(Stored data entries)
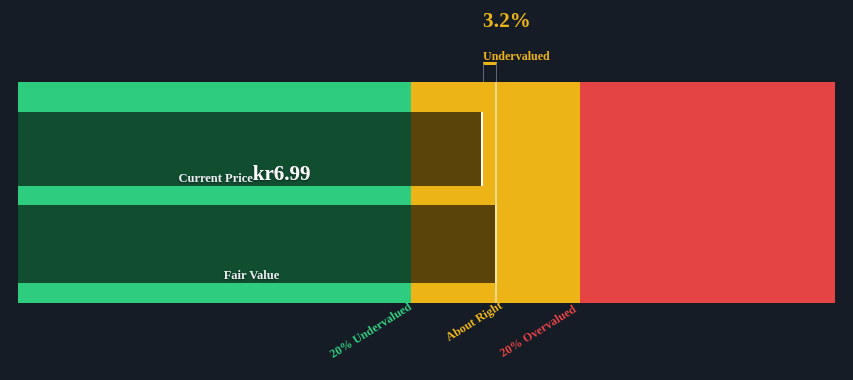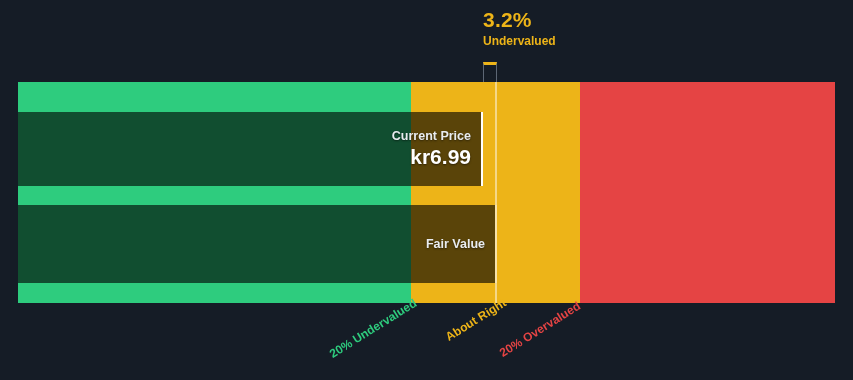--- a/index.html
+++ b/index.html
@@ -12,7 +12,7 @@
     width: 853px;
     height: 380px;
     background: #151c26;
-    font-family: Liberation Sans, sans-serif;
+    font-family: Liberation Serif, serif;
     overflow: hidden;
   }
 

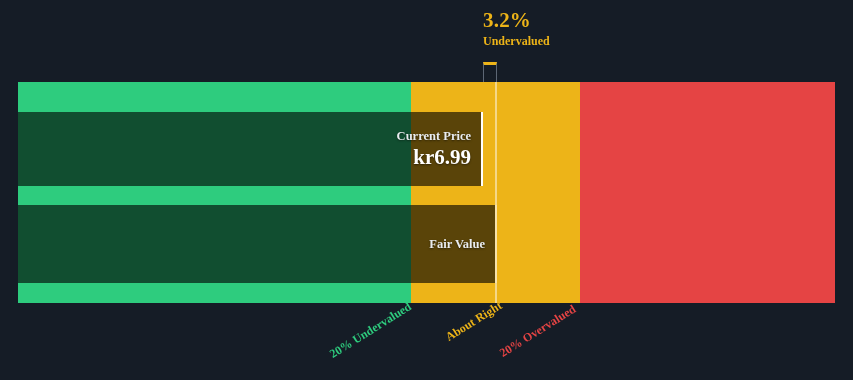--- a/index.html
+++ b/index.html
@@ -38,7 +38,7 @@
     font-size: 12px;
     font-weight: bold;
     line-height: 16px;
-    margin-top: 1px;
+    margin-top: 16px;
   }
 
   

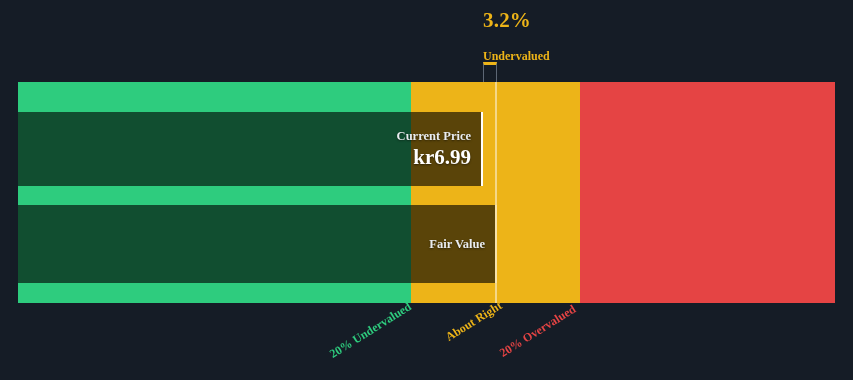--- a/index.html
+++ b/index.html
@@ -79,7 +79,6 @@
     box-sizing: border-box;
     border-right: 2px solid #ffffff;
     display: flex;
-    flex-direction: column;
     align-items: flex-end;
     justify-content: center;
     padding-right: 10px;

_Instructions for the task_
Would you output only the span of the records above that opens with the line containing "line-height: 16px;" and closes with the line containing "align-items: flex-end;", ends included and pictures dropped?

_Reply_
     line-height: 16px;
-    margin-top: 1px;
+    margin-top: 16px;
   }
 
   

--- a/index.html
+++ b/index.html
@@ -79,7 +79,6 @@
     box-sizing: border-box;
     border-right: 2px solid #ffffff;
     display: flex;
-    flex-direction: column;
     align-items: flex-end;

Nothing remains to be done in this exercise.